On devait avoir nos nouveautés en avant-première pour le festival. Ça représente du chiffre et des ventes, ça donne de la visibilité et ça permet aux gens de nous découvrir. Cette pandémie nous a déjà fait baisser notre chiffre d’affaire parce que j’ai un livre qui est sorti en février avec un confinement en mars et un autre, qui devait sortir en avril, et qui est sorti en juillet. Ca n’a forcément pas marché. On est une association et on a très peu de frais. On n’a pas de loyer ni de charges salariales donc on fait le dos rond. Mais ça a été une petite année en vente.
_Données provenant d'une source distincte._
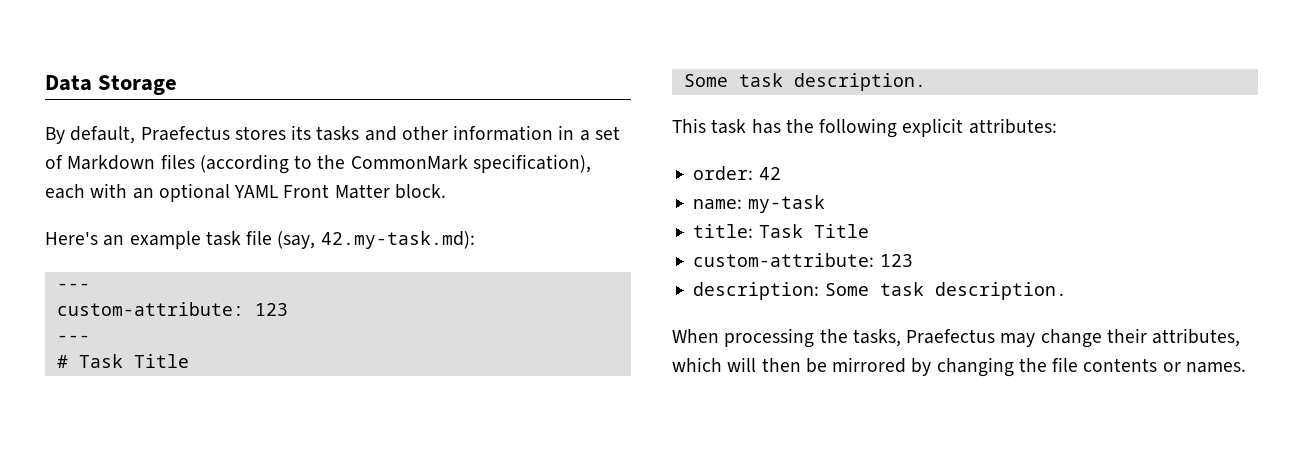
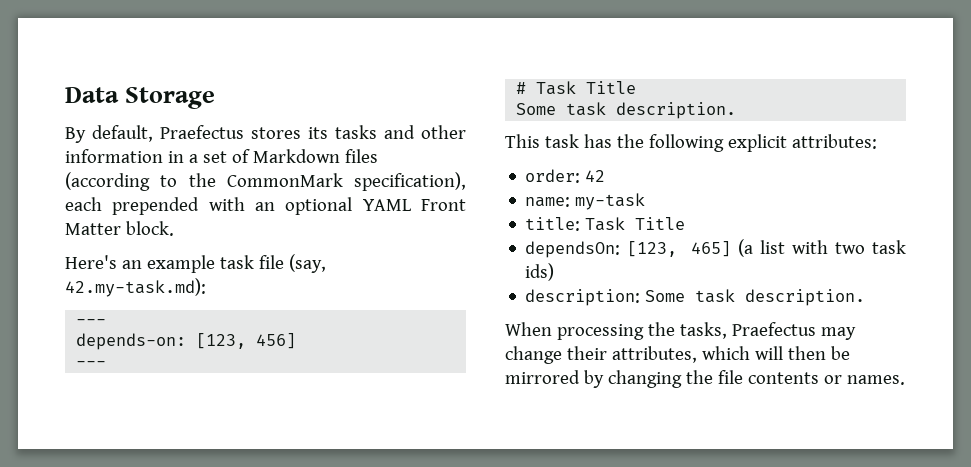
- By default, Praefectus stores its tasks and other information in a set of Markdown files (according to the CommonMark specification), each with an optional YAML Front Matter block.
+ By default, Praefectus stores its tasks and other information in a set of Markdown files (according to the CommonMark specification), each prepended with an optional YAML Front Matter block.
  Here's an example task file (say, 42.my-task.md):
  ---
- custom-attribute: 123
+ depends-on: [123, 456]
  title: Task Title
- custom-attribute: 123
+ dependsOn: [123, 465] (a list with two task ids)

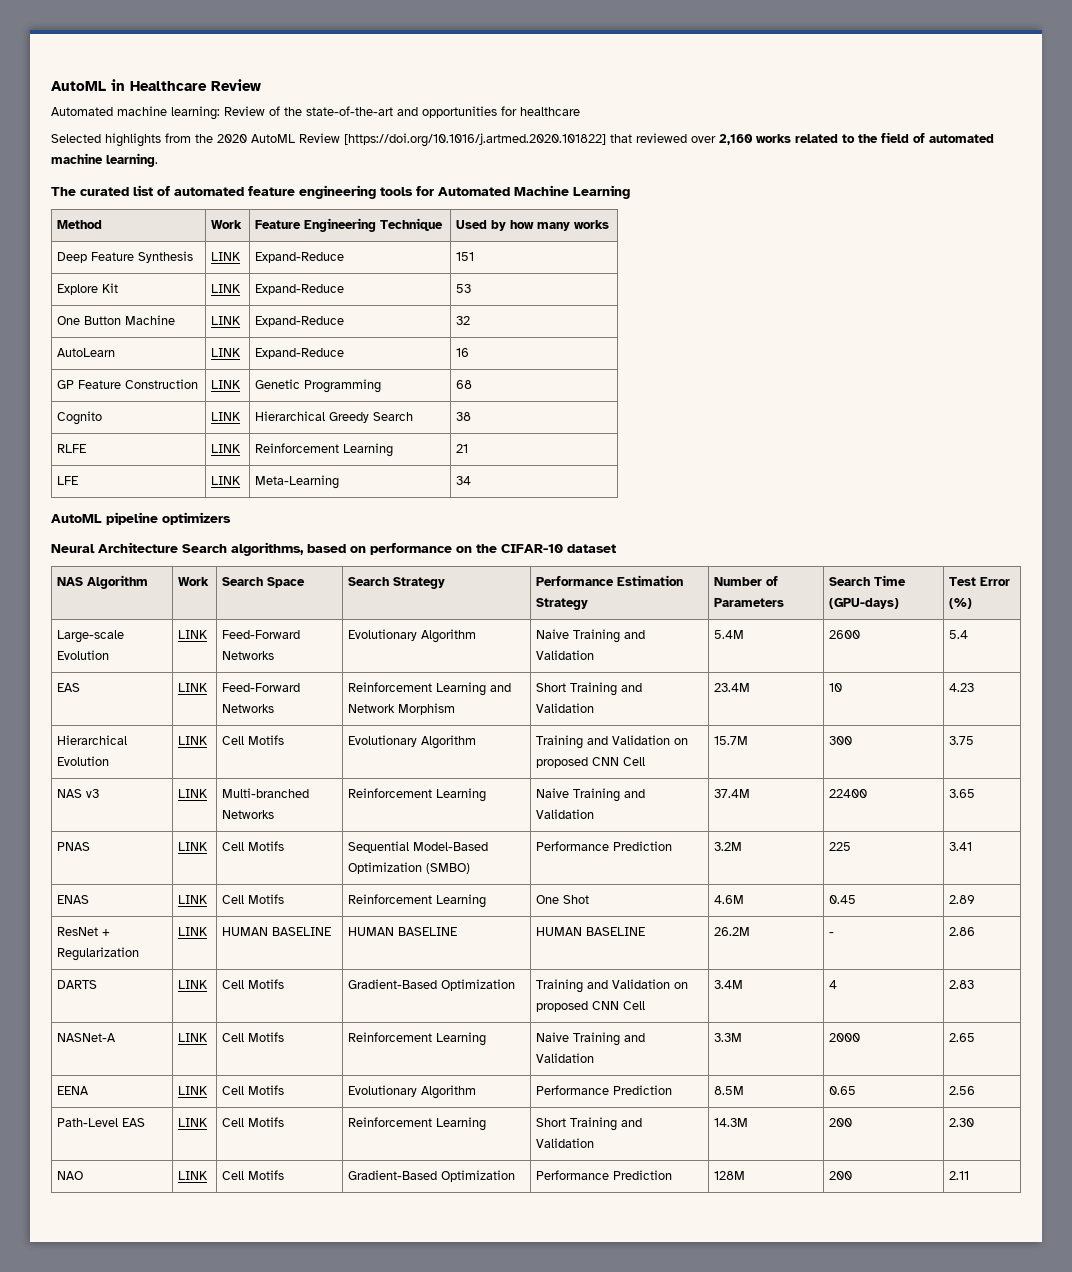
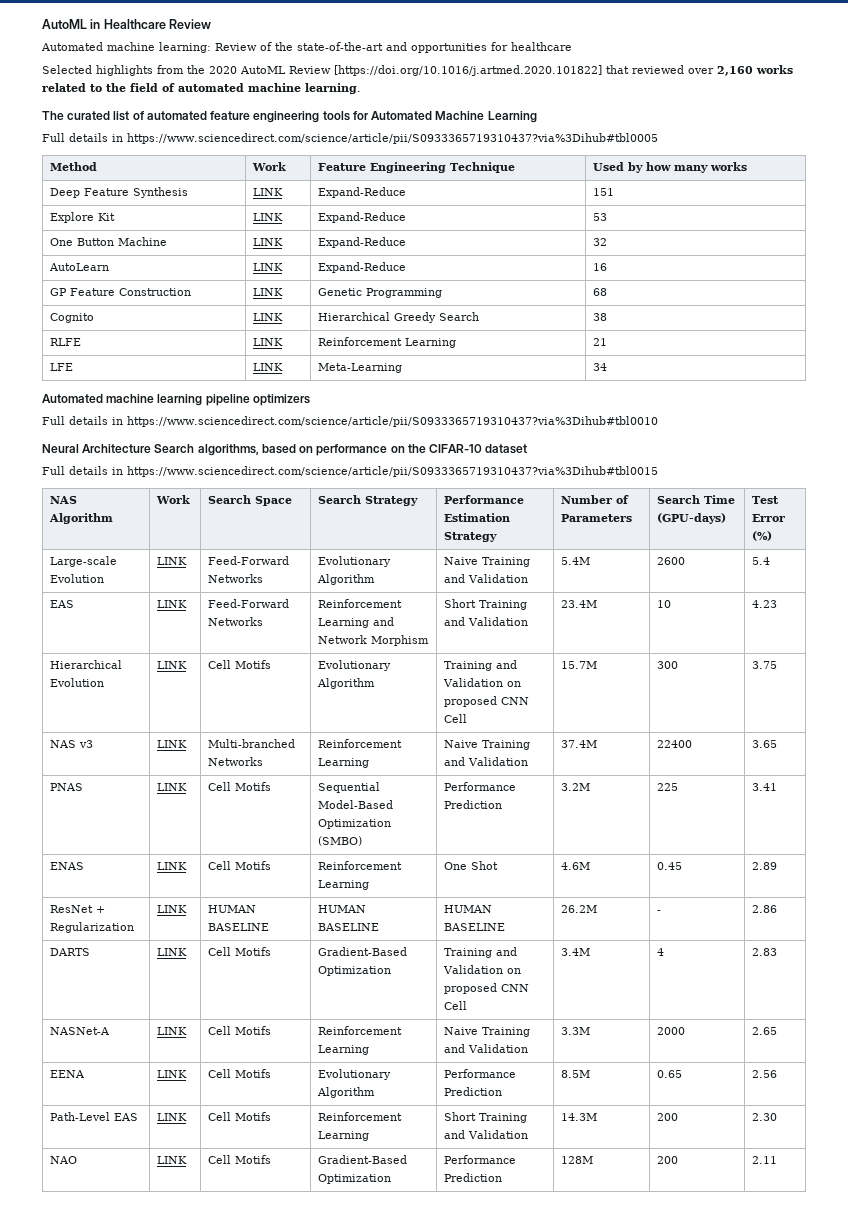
+ Full details in https://www.sciencedirect.com/science/article/pii/S0933365719310437?via%3Dihub#tbl0005
- AutoML pipeline optimizers
+ Automated machine learning pipeline optimizers
+ Full details in https://www.sciencedirect.com/science/article/pii/S0933365719310437?via%3Dihub#tbl0010
+ Full details in https://www.sciencedirect.com/science/article/pii/S0933365719310437?via%3Dihub#tbl0015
On fait deux tiers des chiffres de vente par rapport à 2019. Ceci dit, on a pleins de projets pour 2021.
Rendez-vous donc au mois de juin
Trois passionnés de bande dessinée, trois maisons d'édition aux lignes éditoriales bien particulières, trois petites entreprises qui connaissent trop bien la crise mais il y a une chose sur laquelle Stéphane Duval, Julie Staebler et Delphine Rieu se rejoignent; tous trois se demandent si finalement ce report estival du festival ne serait pas un accident heureux ?
"J’ai hâte de voir ce que ça donne", rigole Delphine, "les gens n’attendront plus sous la pluie pour rentrer et ça leur fera des économies en chauffage". "Ca permettrait de régler les problèmes de logement. On pourrait camper !", renchérit Julie, "et ça permettrait surtout d’arrêter que toute la France pense qu’en Charente il fait moche toute l’année !" Oui, pour être tout à fait honnête, ça en arrange peut-être beaucoup d'attendre juin et le soleil. "La Charente, c’est un département qui est magnifique quand il fait beau. C’est l’occasion pour que les gens découvrent la ville avec des feuilles aux arbres !" plaide Stéphane. "Si tant est qu’il ait lieu en juin", se hâte-t-il de préciser.